To blame Family Feud for revealing how most people think about cycling is about as stupid as the responses Family Feud got. Family Feud only asked the questions, the general public did the rest.
The other answers are just as revealing as the top answer. “Everything” is a good answer. That shows a level of bigotry normally reserved for the way people enjoy sex or practise their religion.
“Cut you off” is my favourite answer. Just how often are you guys cutting off cars? You got some gall cutting off vehicles that could run you down and kill you. My personal experience of riding is that I get cut off about 100 times or more for every single time I cut off a car. And usually when I “cut off” a car it’s because I had right of way and I’m feeling surly enough to enforce it. But the car drivers of Australia are convinced we’re cutting them. So I guess we are. Good on you for punching above your weight.
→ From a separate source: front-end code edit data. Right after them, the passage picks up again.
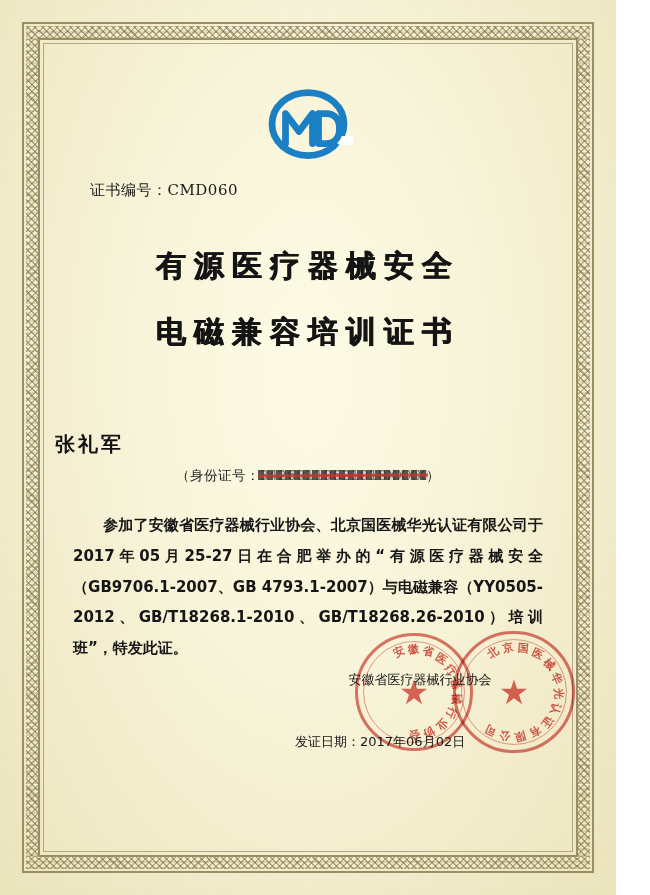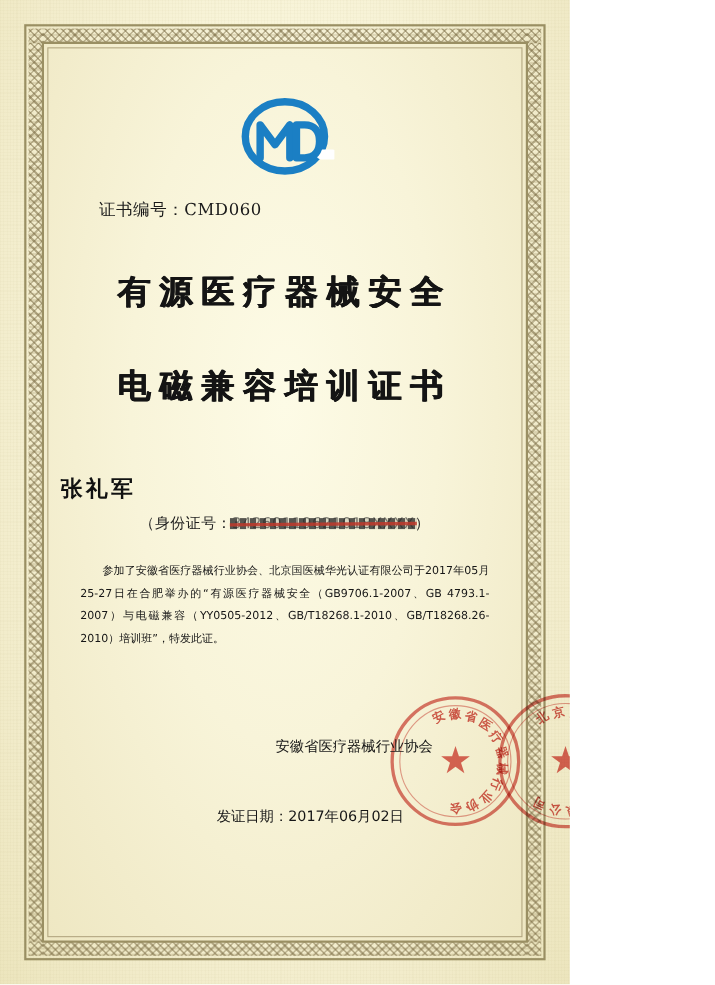--- a/index.html
+++ b/index.html
@@ -16,7 +16,7 @@
 
   #certificate {
     position: relative;
-    width: 518px;
+    width: 616px;
     height: 895px;
     background:
       radial-gradient(ellipse at 50% 40%, #fdfbe6 0%, #f8f4d9 45%, #f2eccb 75%, #ece5bd 100%);

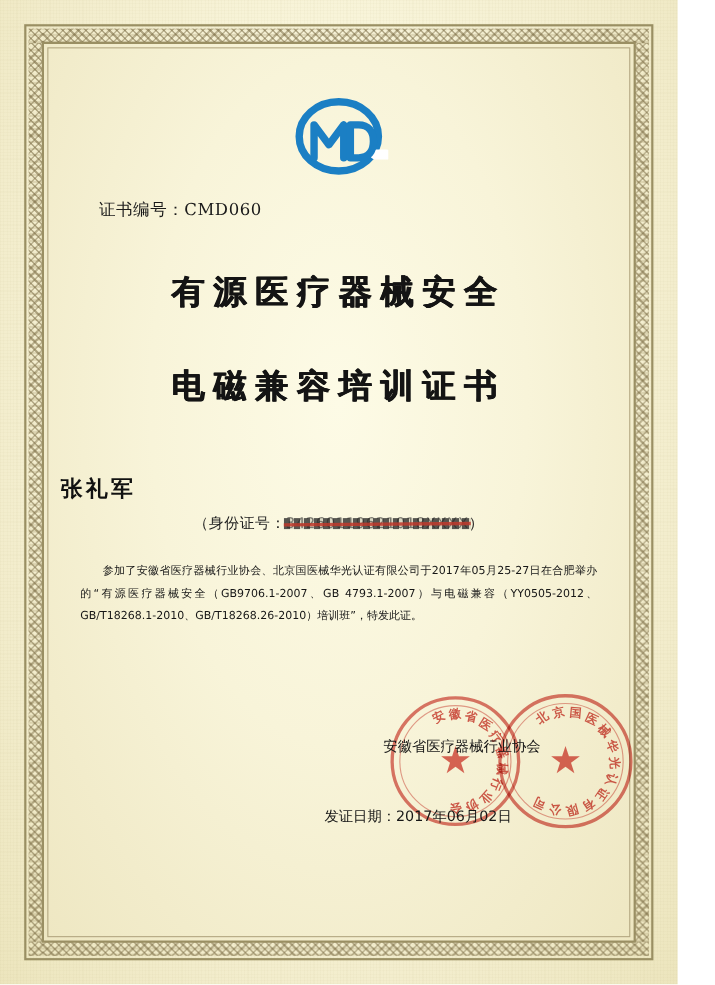--- a/index.html
+++ b/index.html
@@ -140,7 +140,7 @@
     line-height: 1.0;
   }
   .title-line.second {
-    margin-top: 56px;
+    margin-top: 36px;
   }
 
   

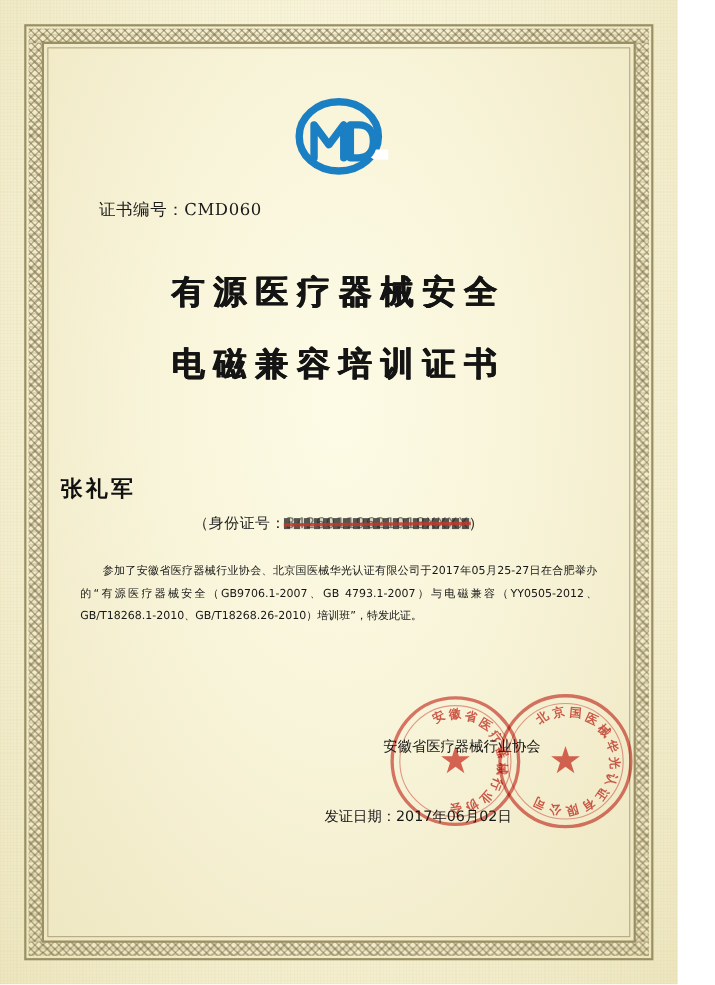--- a/index.html
+++ b/index.html
@@ -216,11 +216,12 @@
     left: 18px;
     right: 18px;
     top: 455px;
-    font-size: 10px;
+    font-size: 15px;
     line-height: 2.05;
     color: #161616;
     text-align: justify;
     text-justify: inter-ideograph;
+    font-weight: bold;
   }
   .body-text .indent {
     display: inline-block;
Brisbane Times (and no doubt every rag syndicated by one of the two owners of Australian media) ran a story on the Feud. They trotted out some cycle advocate who prefaced his comments with, “I don’t watch TV at all but…” Whoa! You don’t watch TV but think you can comment on Family Feud? Family Feud is TV. It’s the junk which holds the TV together. It’s what people watch when there’s nothing to watch, which is pretty much what TV is. It’s stupid and forgettable and inane and I must have watch about a 1,000 hours of it when I was a kid. If you don’t watch TV then don’t comment on the Feud, dude.
To be fair, if the press asks you a question you answer it. Some journo googled cycling and got Australian Cycle Alliance president Edward Hore on his/her third or fourth call. Edward provided the quote they needed, they filled out the rest of the article by copy-pasting some shit from Twitter (the laziest resource for journalists everywhere) and went back to surfing the internet looking for meaningful and interesting comment by authoritative authors, wondering all the while where they went wrong in life.
You gotta ask yourself though, are cyclists (or feminists) really getting upset by the answers provided by Family Feud? On a scale of 1 to stupid it’s right up their with Kim Jong-Un getting pissed about The Interview. Really, has he ever seen a Seth Rogan movie? Here’s a short and digestible example of his genre:
Yeah, if he ever dissed cycling I’d be crying all over my fart joke.